Toutefois, en l’état du droit et des pratiques, il existe aujourd’hui une pluralité de barèmes : celui utilisé par le juge aux affaires familiales, élaboré par le ministère de la justice ; celui utilisé par les caisses d’allocations familiales dans le cadre de leurs missions. Cette coexistence est source d’illisibilité pour les parents et peut fragiliser les démarches de révision amiable, pourtant encouragées par le présent alinéa.
Lors de son audition par la Cour des comptes, dans le cadre de l’évaluation de l’ARIPA en 2024, l’Union nationale des associations familiales (UNAF) a ainsi souligné la persistance d’un double barème entre la justice et les CAF, facteur de complexité et de manque de cohérence dans la fixation des pensions alimentaires.
Par ailleurs, l’exposé des motifs de la proposition de loi relève lui-même l’existence d’écarts significatifs entre ces référentiels et la nécessité d’une harmonisation.
Dans ce contexte, permettre à l’organisme débiteur de communiquer un barème sans en encadrer l’origine ferait courir le risque de voir émerger un troisième référentiel, propre à la phase administrative de révision, accentuant encore la complexité du système.
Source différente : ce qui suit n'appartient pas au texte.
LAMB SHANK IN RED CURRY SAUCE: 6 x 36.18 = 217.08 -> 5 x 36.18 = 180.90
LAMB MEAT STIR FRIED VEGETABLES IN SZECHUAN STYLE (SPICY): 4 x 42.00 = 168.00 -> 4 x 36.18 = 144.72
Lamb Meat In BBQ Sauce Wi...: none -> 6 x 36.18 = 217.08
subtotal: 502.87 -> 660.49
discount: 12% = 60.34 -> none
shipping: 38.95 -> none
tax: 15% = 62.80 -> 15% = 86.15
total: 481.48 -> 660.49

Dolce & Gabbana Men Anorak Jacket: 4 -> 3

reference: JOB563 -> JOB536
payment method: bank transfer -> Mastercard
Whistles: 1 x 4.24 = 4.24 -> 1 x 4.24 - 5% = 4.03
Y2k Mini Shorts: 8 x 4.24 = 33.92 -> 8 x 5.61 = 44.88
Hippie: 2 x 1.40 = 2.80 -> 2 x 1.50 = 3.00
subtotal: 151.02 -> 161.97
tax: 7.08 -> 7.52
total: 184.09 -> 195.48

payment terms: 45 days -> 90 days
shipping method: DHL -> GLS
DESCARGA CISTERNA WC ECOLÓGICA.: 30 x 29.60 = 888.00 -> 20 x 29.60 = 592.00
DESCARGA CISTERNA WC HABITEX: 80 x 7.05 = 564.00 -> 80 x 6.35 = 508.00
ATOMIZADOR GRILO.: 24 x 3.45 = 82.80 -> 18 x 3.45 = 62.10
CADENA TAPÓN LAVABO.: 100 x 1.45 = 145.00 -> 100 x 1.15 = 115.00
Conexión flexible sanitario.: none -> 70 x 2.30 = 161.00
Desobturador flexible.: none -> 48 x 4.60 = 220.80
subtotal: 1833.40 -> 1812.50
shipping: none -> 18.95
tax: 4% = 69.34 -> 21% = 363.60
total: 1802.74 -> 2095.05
Le présent amendement vise donc à garantir l’existence d’un barème commun entre la justice et les organismes débiteurs ; assurer sa publicité, condition essentielle de transparence et d’appropriation par les parents et enfin sécuriser les démarches de révision amiable, en reposant sur une base commune et reconnue.
Il s’agit donc d’un amendement de cohérence et de simplification, qui renforce l’effectivité du dispositif prévu par le présent alinéa, sans en modifier l’économie générale.